What needs to be done
Pictures aside, write out every record exactly as it appears.

━━━ Exercise material

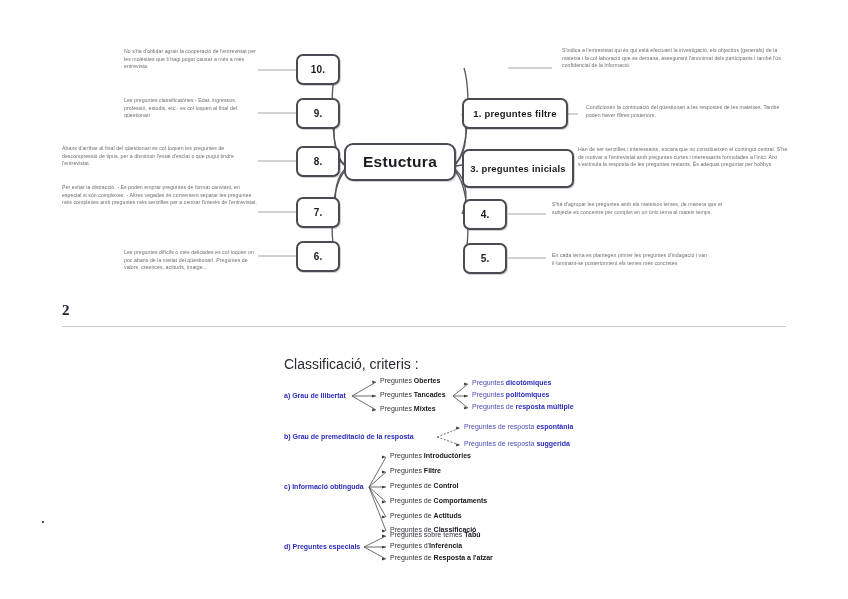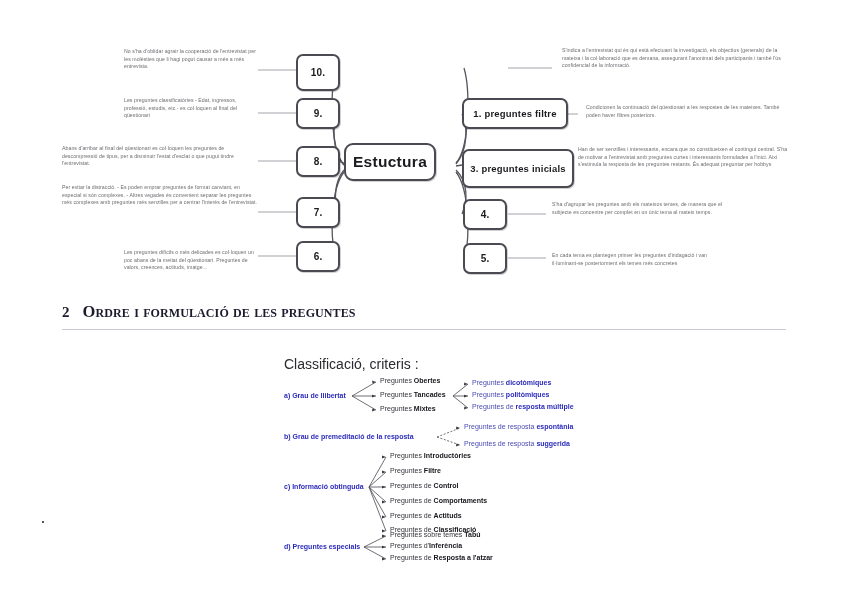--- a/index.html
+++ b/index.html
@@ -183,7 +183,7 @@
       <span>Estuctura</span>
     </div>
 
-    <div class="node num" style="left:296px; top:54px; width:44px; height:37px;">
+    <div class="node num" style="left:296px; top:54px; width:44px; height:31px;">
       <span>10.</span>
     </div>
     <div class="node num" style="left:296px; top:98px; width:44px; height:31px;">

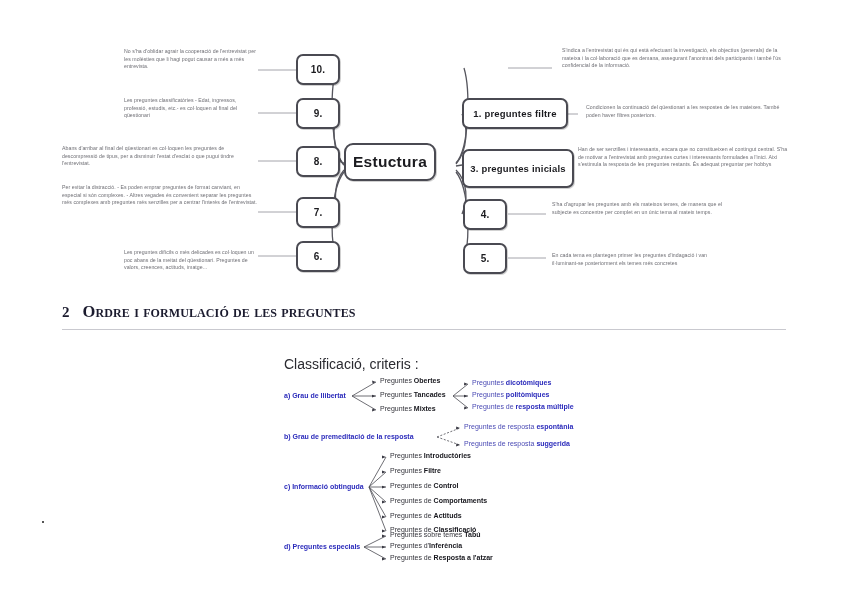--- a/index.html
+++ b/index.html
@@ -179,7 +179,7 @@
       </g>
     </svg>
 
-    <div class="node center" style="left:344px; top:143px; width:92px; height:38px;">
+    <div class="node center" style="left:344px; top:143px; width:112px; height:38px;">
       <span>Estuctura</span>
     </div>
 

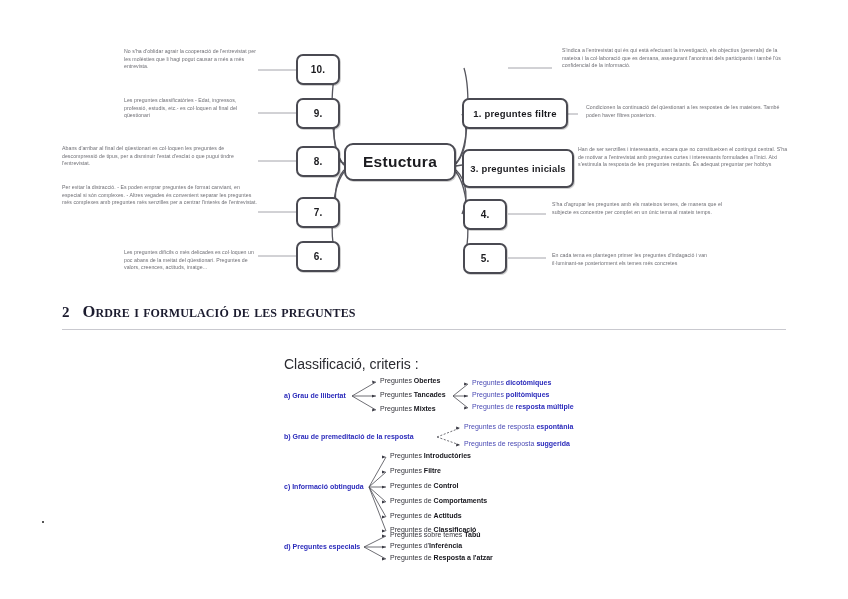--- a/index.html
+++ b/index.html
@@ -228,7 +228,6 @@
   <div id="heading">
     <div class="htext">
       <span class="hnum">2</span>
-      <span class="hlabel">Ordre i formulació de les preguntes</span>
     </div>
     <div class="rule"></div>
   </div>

━━━━━━

Expected answer
--- a/index.html
+++ b/index.html
@@ -183,7 +183,7 @@
       <span>Estuctura</span>
     </div>
 
-    <div class="node num" style="left:296px; top:54px; width:44px; height:37px;">
+    <div class="node num" style="left:296px; top:54px; width:44px; height:31px;">
       <span>10.</span>
     </div>
     <div class="node num" style="left:296px; top:98px; width:44px; height:31px;">

--- a/index.html
+++ b/index.html
@@ -179,7 +179,7 @@
       </g>
     </svg>
 
-    <div class="node center" style="left:344px; top:143px; width:92px; height:38px;">
+    <div class="node center" style="left:344px; top:143px; width:112px; height:38px;">
       <span>Estuctura</span>
     </div>
 

--- a/index.html
+++ b/index.html
@@ -228,7 +228,6 @@
   <div id="heading">
     <div class="htext">
       <span class="hnum">2</span>
-      <span class="hlabel">Ordre i formulació de les preguntes</span>
     </div>
     <div class="rule"></div>
   </div>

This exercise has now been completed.